* Activity
Everything in the records below from the line containing "font-style: italic ->" through the line containing "color: #7f1d1d ->" is to be reproduced exactly, those two lines included; no picture is to be copied.

* Data supplied
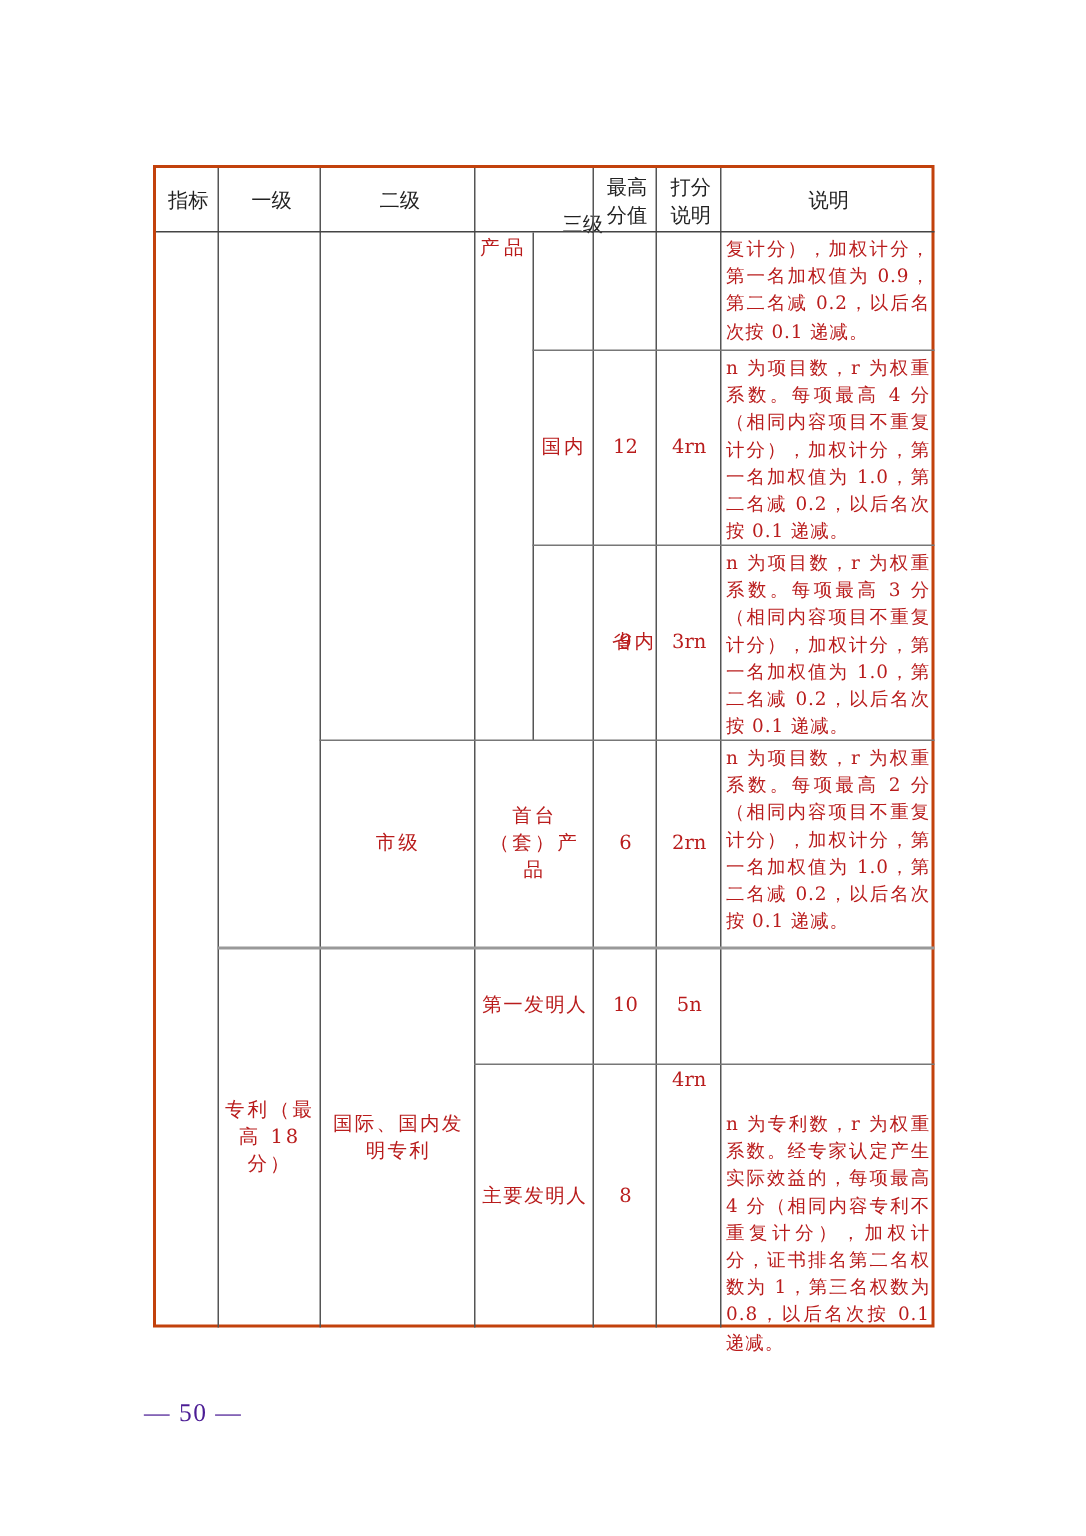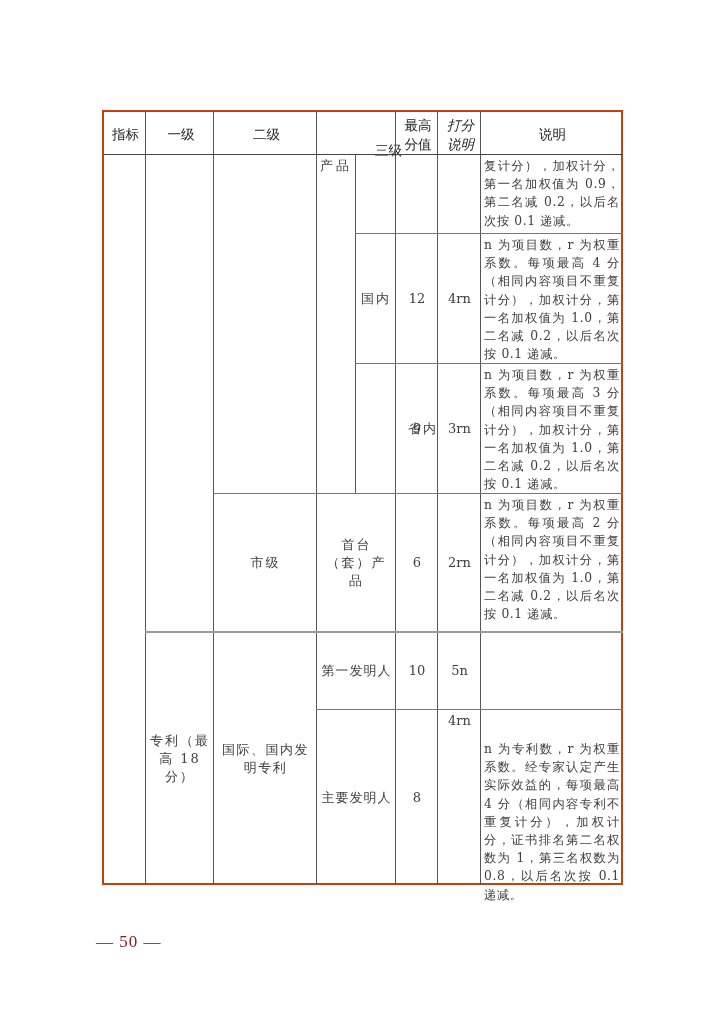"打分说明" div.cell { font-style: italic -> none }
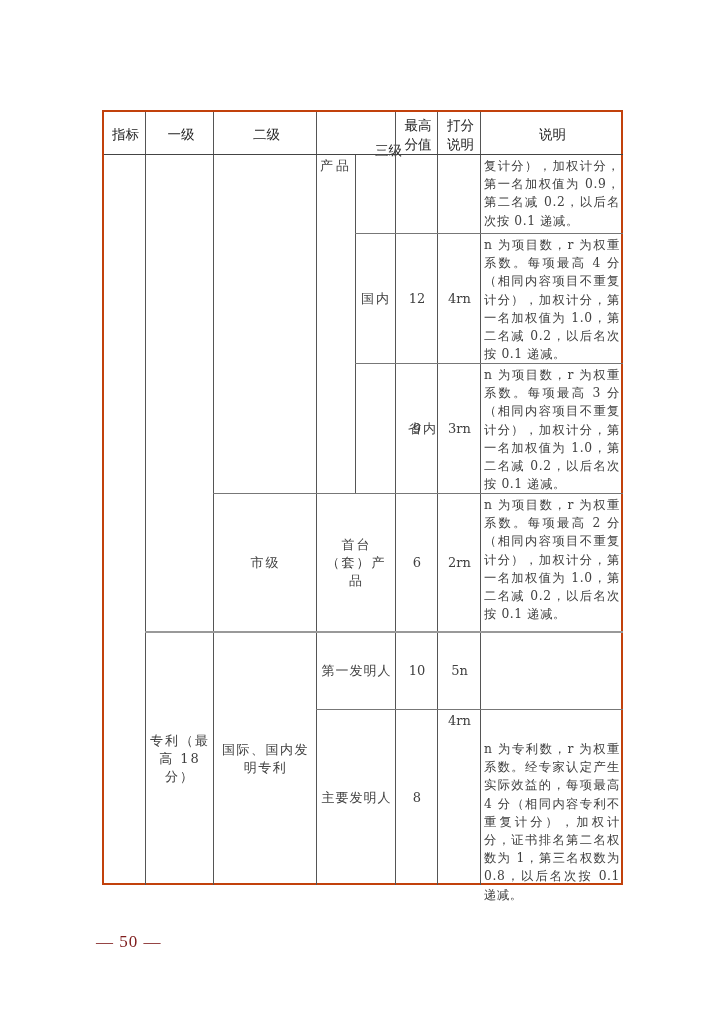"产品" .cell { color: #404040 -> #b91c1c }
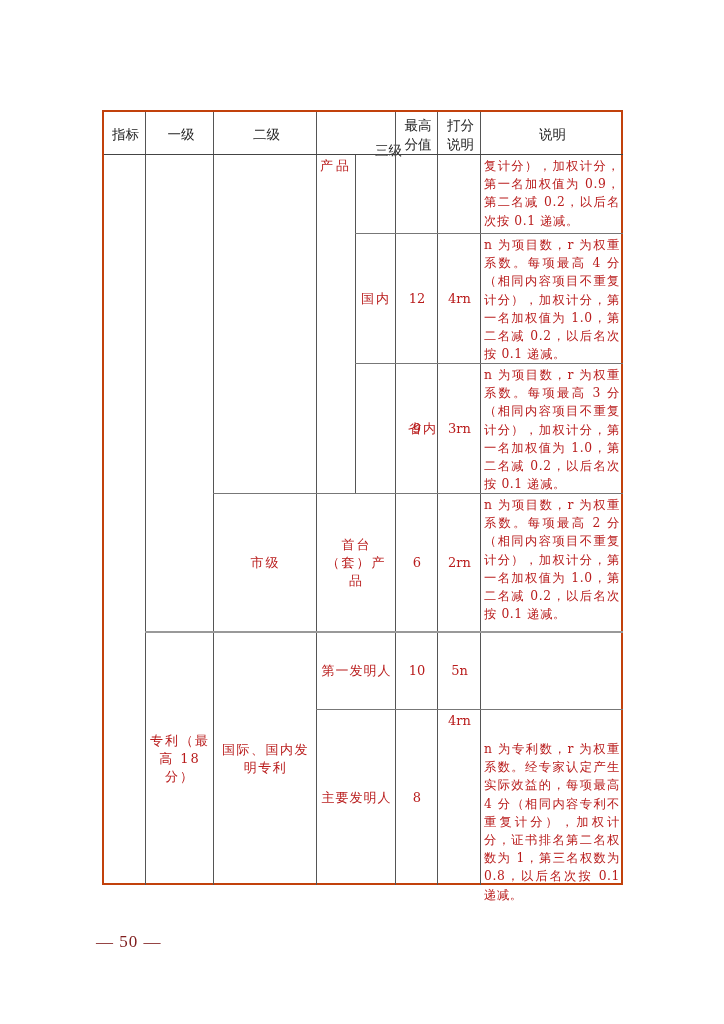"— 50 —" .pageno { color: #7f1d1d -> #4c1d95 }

--

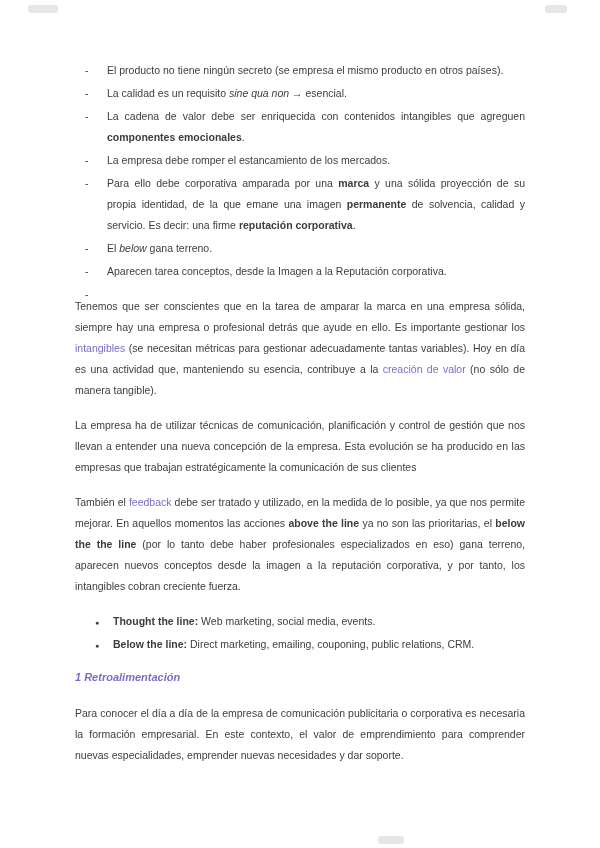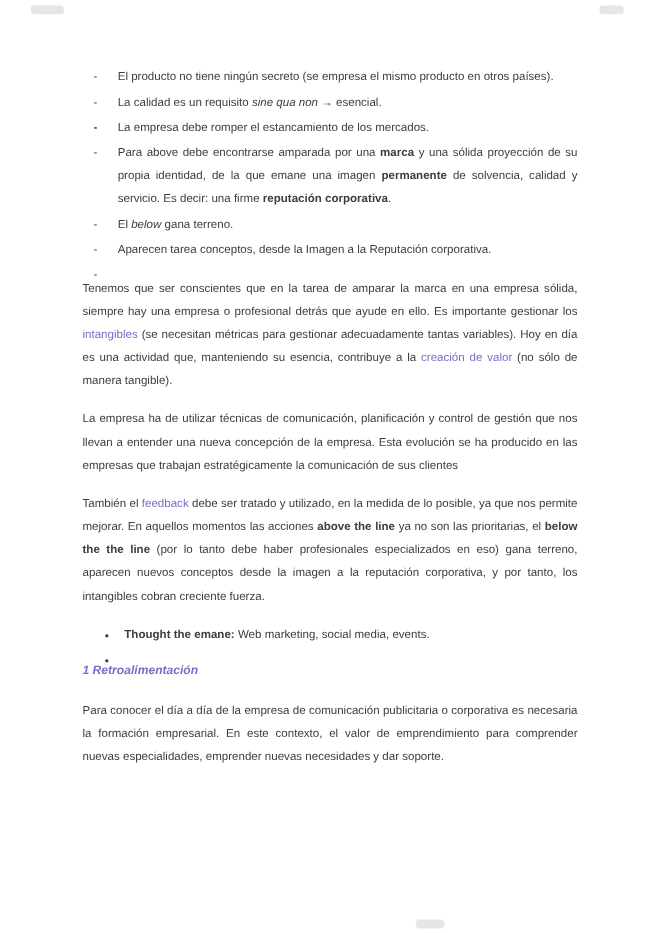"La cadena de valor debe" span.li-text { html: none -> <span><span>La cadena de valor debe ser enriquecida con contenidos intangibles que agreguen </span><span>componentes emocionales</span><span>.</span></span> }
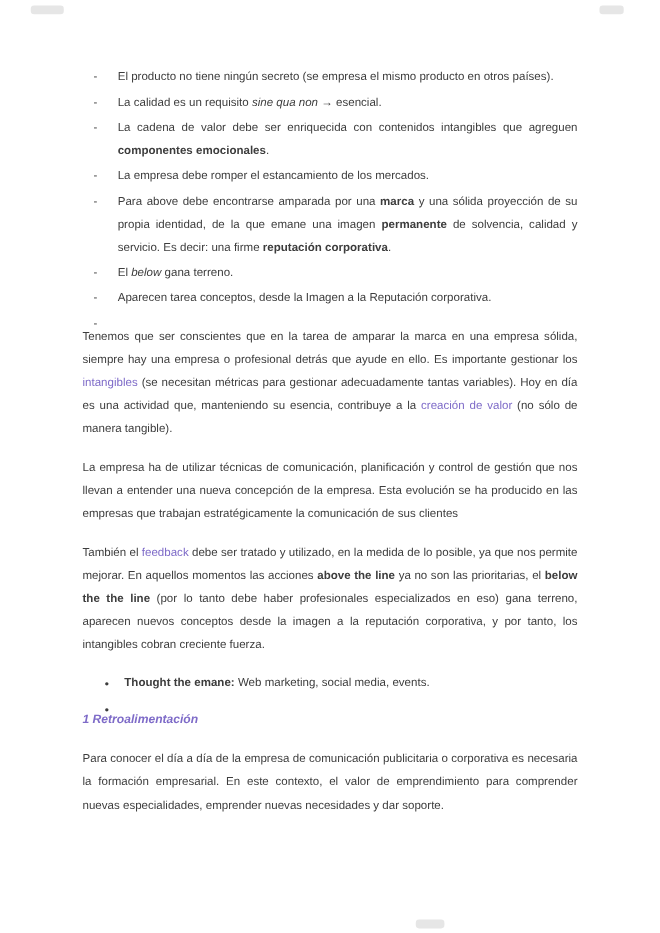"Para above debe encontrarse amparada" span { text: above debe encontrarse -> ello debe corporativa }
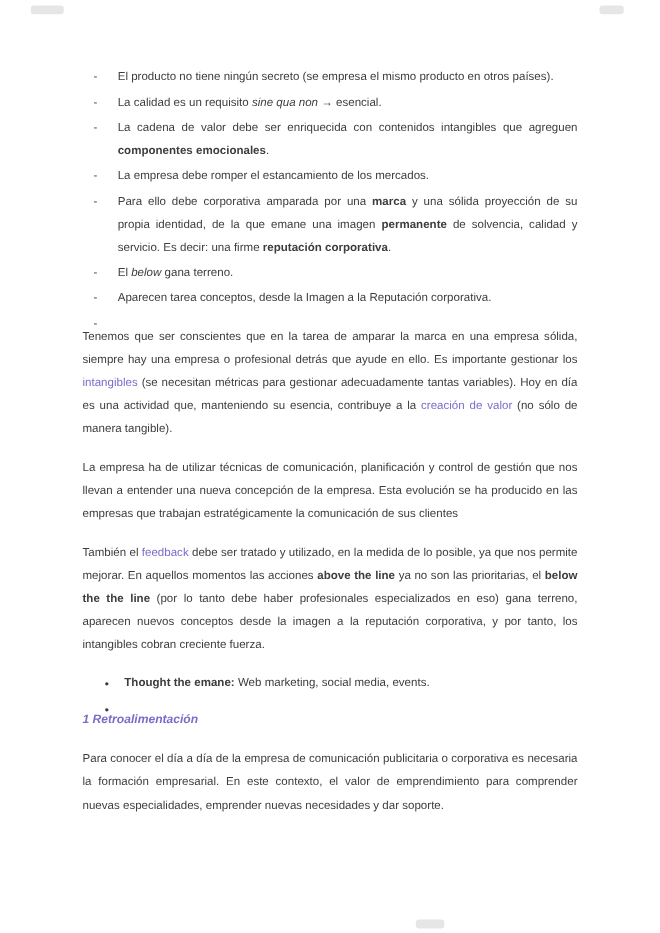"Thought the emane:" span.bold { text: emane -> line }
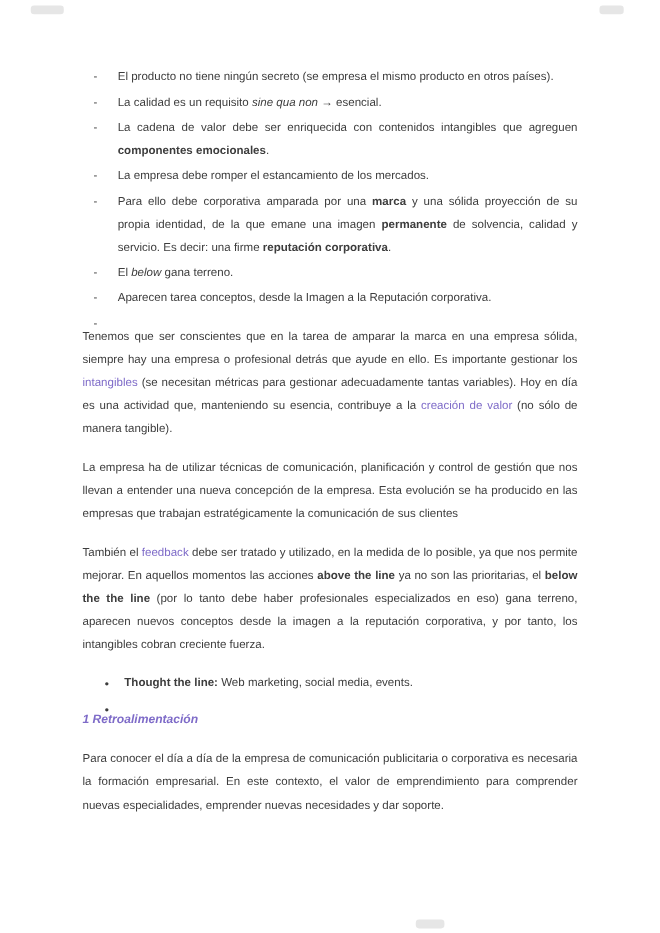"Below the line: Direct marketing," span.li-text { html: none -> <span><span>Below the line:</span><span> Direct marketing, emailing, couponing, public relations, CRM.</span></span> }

* Response to this exercise
"打分说明" div.cell { font-style: italic -> none }
"产品" .cell { color: #404040 -> #b91c1c }
"— 50 —" .pageno { color: #7f1d1d -> #4c1d95 }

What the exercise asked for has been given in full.